= YOUR ASSIGNMENT =
Look through the listing below and report the lines that have the word "discount" in them.

= EXTRACTED RECORDS =
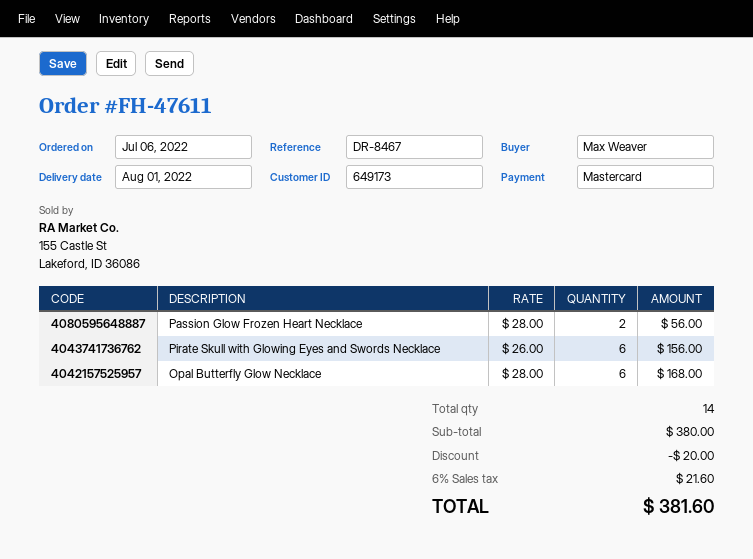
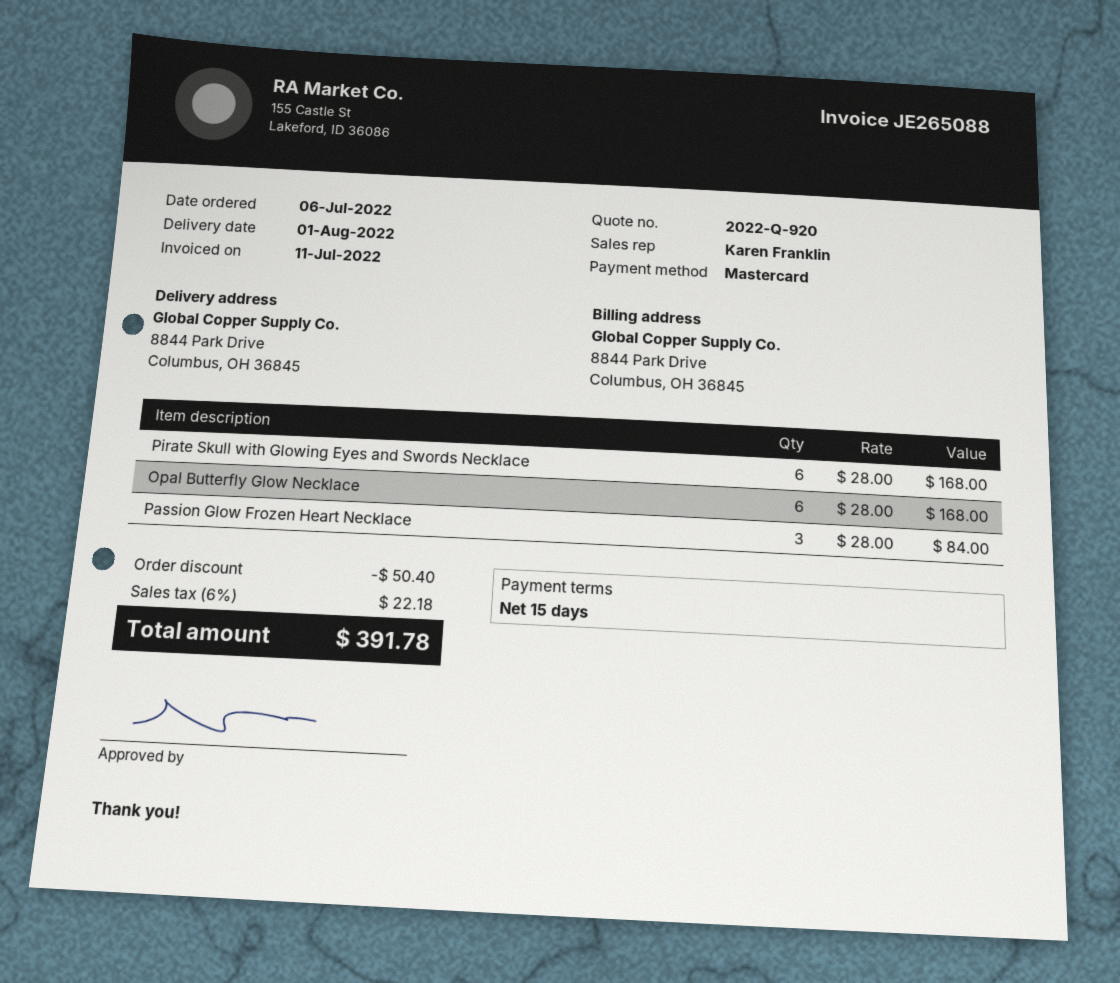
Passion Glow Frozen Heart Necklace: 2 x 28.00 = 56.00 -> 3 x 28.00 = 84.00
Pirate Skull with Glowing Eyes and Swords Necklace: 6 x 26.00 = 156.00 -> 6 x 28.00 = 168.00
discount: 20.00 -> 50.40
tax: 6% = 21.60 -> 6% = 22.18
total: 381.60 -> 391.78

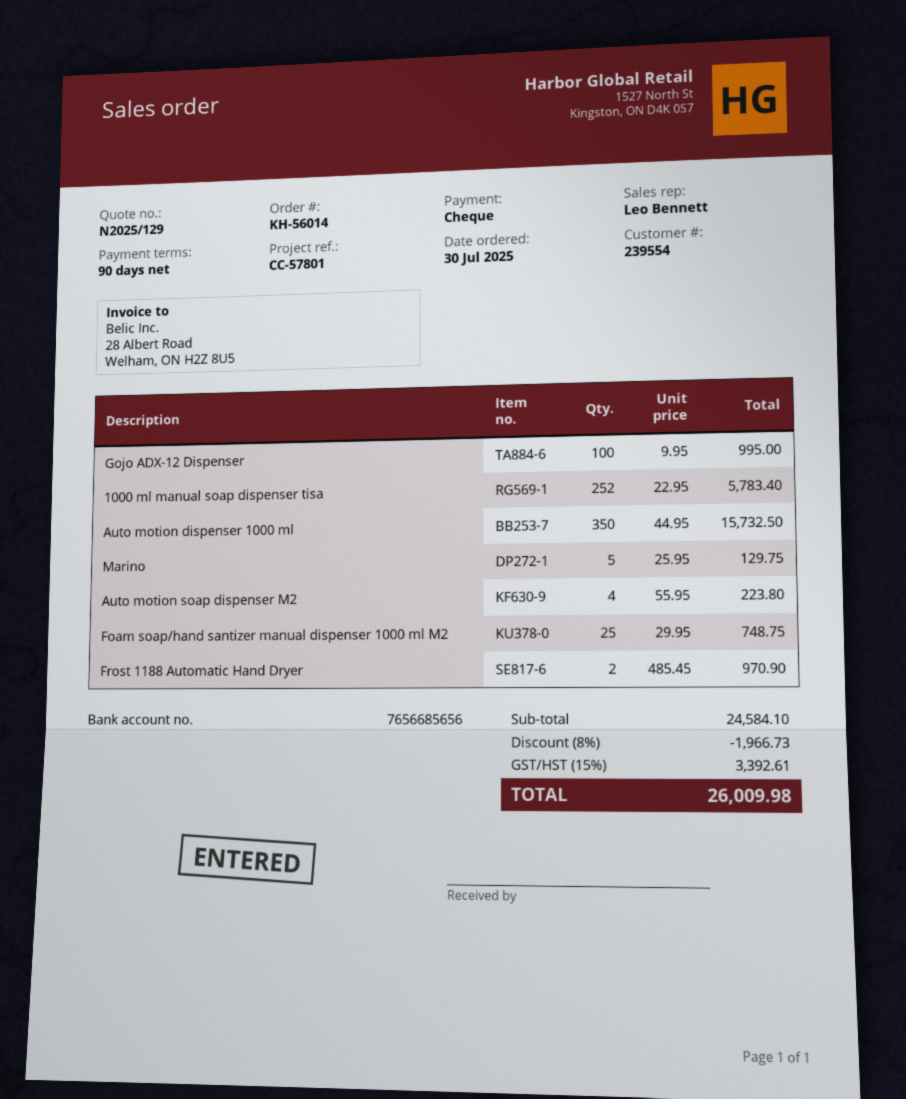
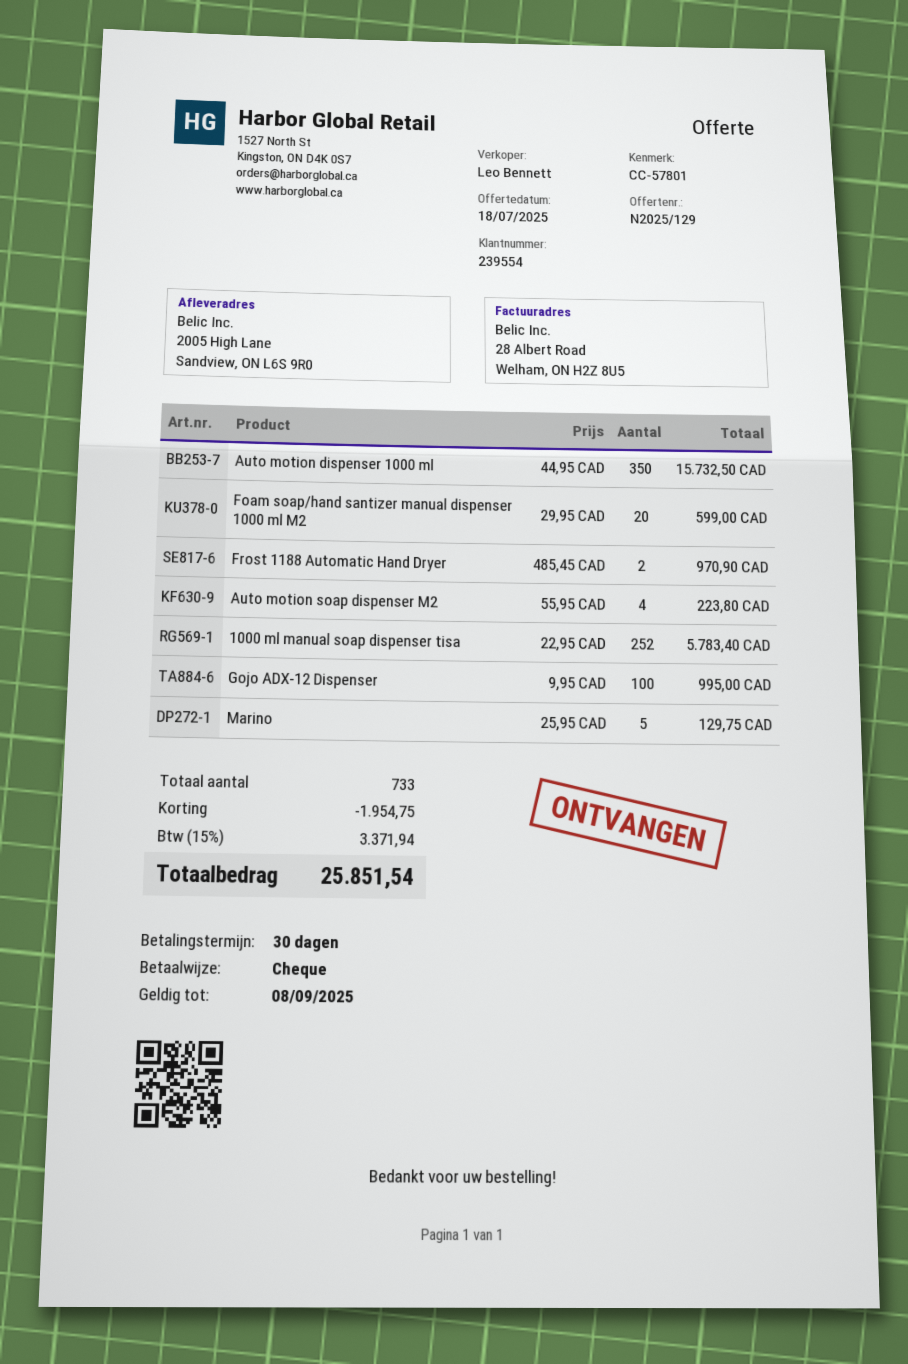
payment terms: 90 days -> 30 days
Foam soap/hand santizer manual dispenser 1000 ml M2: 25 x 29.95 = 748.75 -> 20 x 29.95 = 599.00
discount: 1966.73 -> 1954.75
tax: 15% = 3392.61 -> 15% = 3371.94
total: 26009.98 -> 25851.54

= SOLUTION =
discount: 20.00 -> 50.40
discount: 1966.73 -> 1954.75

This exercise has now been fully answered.